Mr. Sanderson submitted that the respondent was not seeking to control the complainant's internal ratification procedures, but instead was invoking a provision of The Labour Relations Act. He submitted that section 34d provided a discretion in the Minister of Labour and that the respondent was entitled to request him to exercise it. He contended that the respondent had complied with the Board's earlier order but that, without some form of ratification process, neither the complainant nor the respondent would ever know the true wishes of the employees. Mr. Sanderson stressed the disruptive consequences of imposing a collective agreement regardless of the wishes of the employees. He pointed out that the complainant could have proposed alternative ratification procedures but declined to do so. He submitted that the respondent may have been acting in an overly prudent manner or to maximize its own self-interest, but there was no evidence to suggest bad faith. Mr. Sanderson submitted that the respondent's insistence on the application of section 34d was no different than if the complainant trade union had insisted on binding arbitration pursuant to section 34c of The Labour Relations Act. It was argued that the respondent employer was simply motivated by its concern for the reaction of its employees should a collective agreement be consummated without their involvement. On the issue of remedy, Mr. Sanderson contended that a direction to the respondent to execute collective agreements was strikingly at odds with section 63(4a) of The Labour Relations Act - a section aimed at full bargaining unit participation where ratification votes are held.

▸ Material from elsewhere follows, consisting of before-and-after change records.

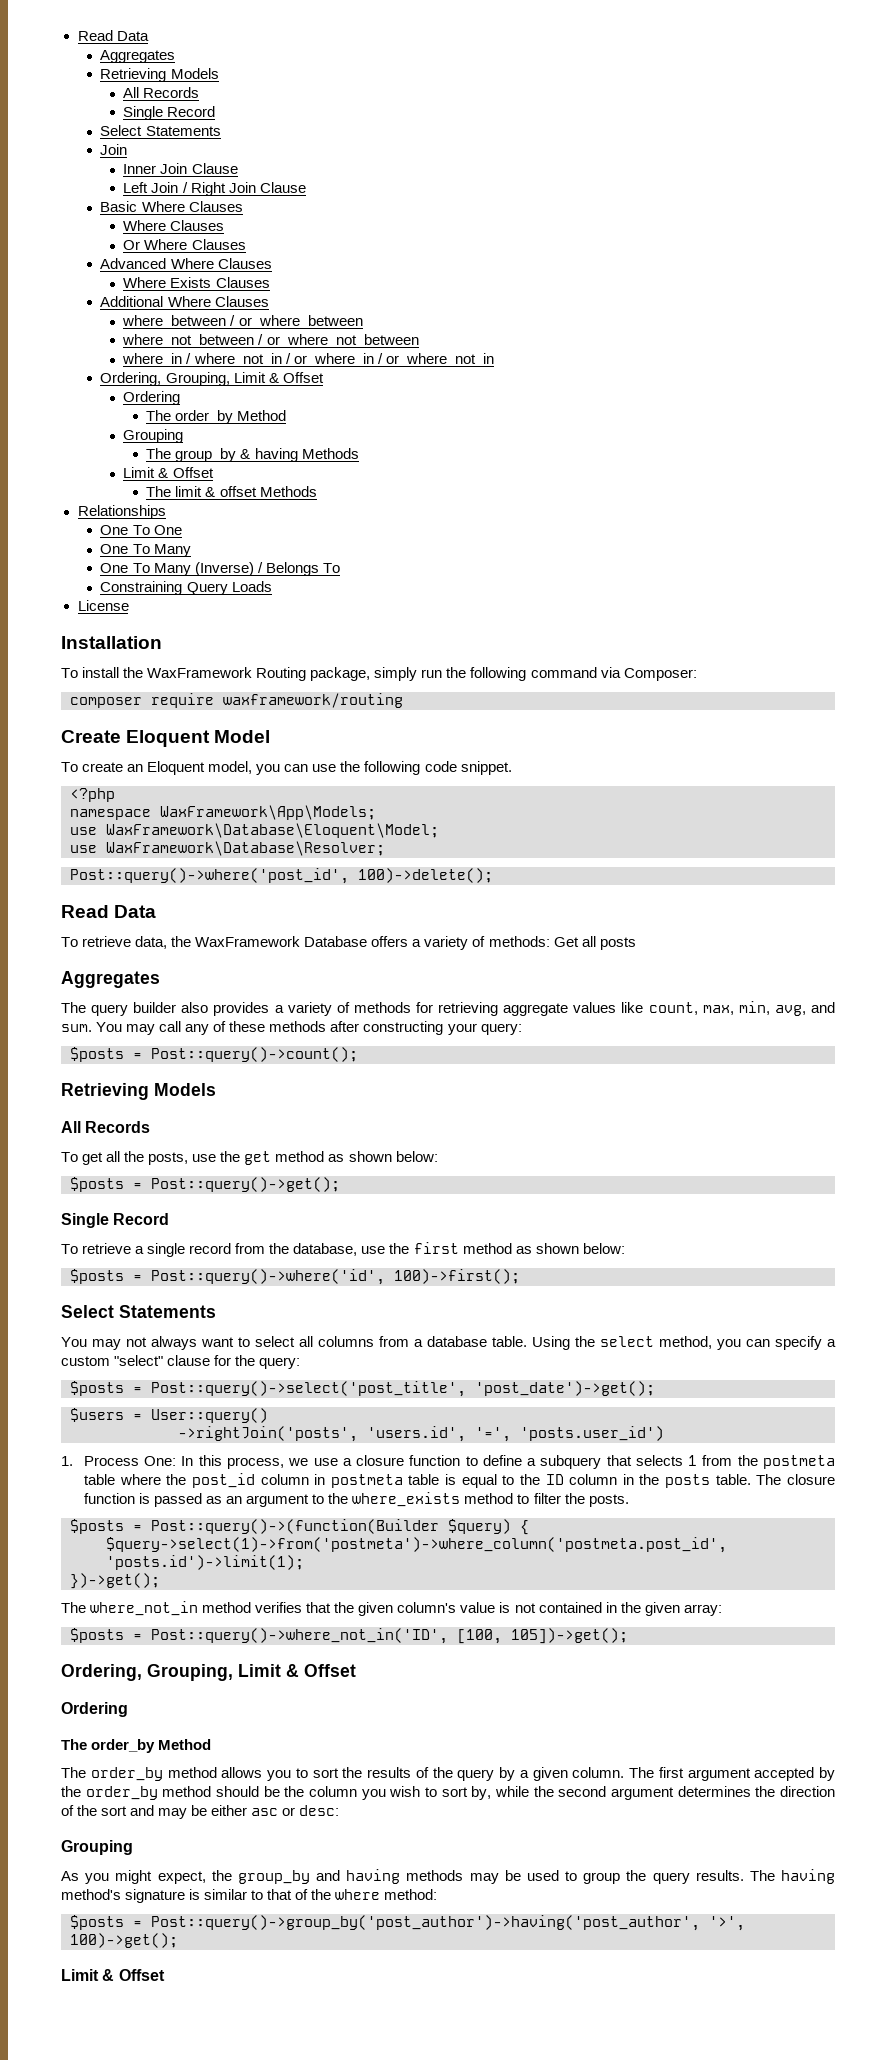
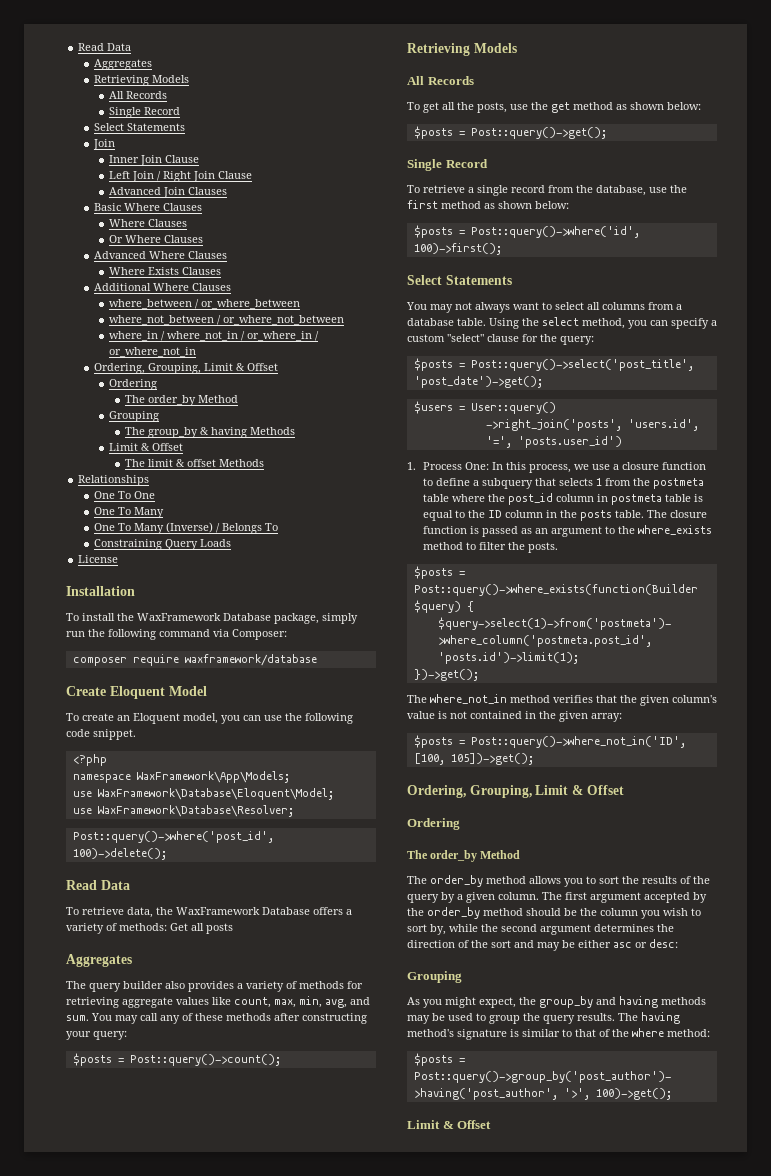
+ Advanced Join Clauses
- To install the WaxFramework Routing package, simply run the following command via Composer:
+ To install the WaxFramework Database package, simply run the following command via Composer:
- composer require waxframework/routing
+ composer require waxframework/database
- ->rightJoin('posts', 'users.id', '=', 'posts.user_id')
+ ->right_join('posts', 'users.id', '=', 'posts.user_id')
- $posts = Post::query()->(function(Builder $query) {
+ $posts = Post::query()->where_exists(function(Builder $query) {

Having reviewed the evidence and the able submissions of counsel, we find the conduct of the respondent employer is in clear violation of sections 14, 56 and 58 of The Labour Relations Act and that the complainant, in the circumstances, is entitled to the relief requested.
A trade union certified by the Ontario Labour Relations Board is the exclusive bargaining agent for all the employees in the bargaining unit. The employer is obligated to deal with the certified bargaining agent and that bargaining agent alone. See Darlington Veneer Company Inc., supra, and J. I. Case Co. v. NLRB (1944), 321 U.S. 332. The unique and important nature of a trade union's collective bargaining status as bargaining agent was recently reviewed by this Board in Wilson Automotive (Belleville) Ltd., supra, where the majority wrote:
Under The Labour Relations Act an employer makes his contract with the union and not with the employees. It is common to refer to a union as a "bargaining agent". A union is however, much more than a mere agent when it comes to negotiating and administering a collective agreement. A union has an independent legal existence which the employer is bound to respect. This critical distinction was recognized by the Supreme Court of Canada in Mc Gavin Toastmaster Ltd. v. Ainscough (1975), 54 D.L.R. (3d)l. Here at p. 6, Laskin C.J.C. adopted the following language of Judson J. in Syndicat Catholique des Employés the Magasins de Québec, Inc. v. Compagnie Paquet Ltée (1959), 1959 CanLII 51 (SCC), 18 D.L.R. (2d) 346 at 355;
The union contracts not as agent or mandatory but as an independent contracting party and the contract it makes with the employer binds the employer to regulate his master and servant relations according to the agreed terms.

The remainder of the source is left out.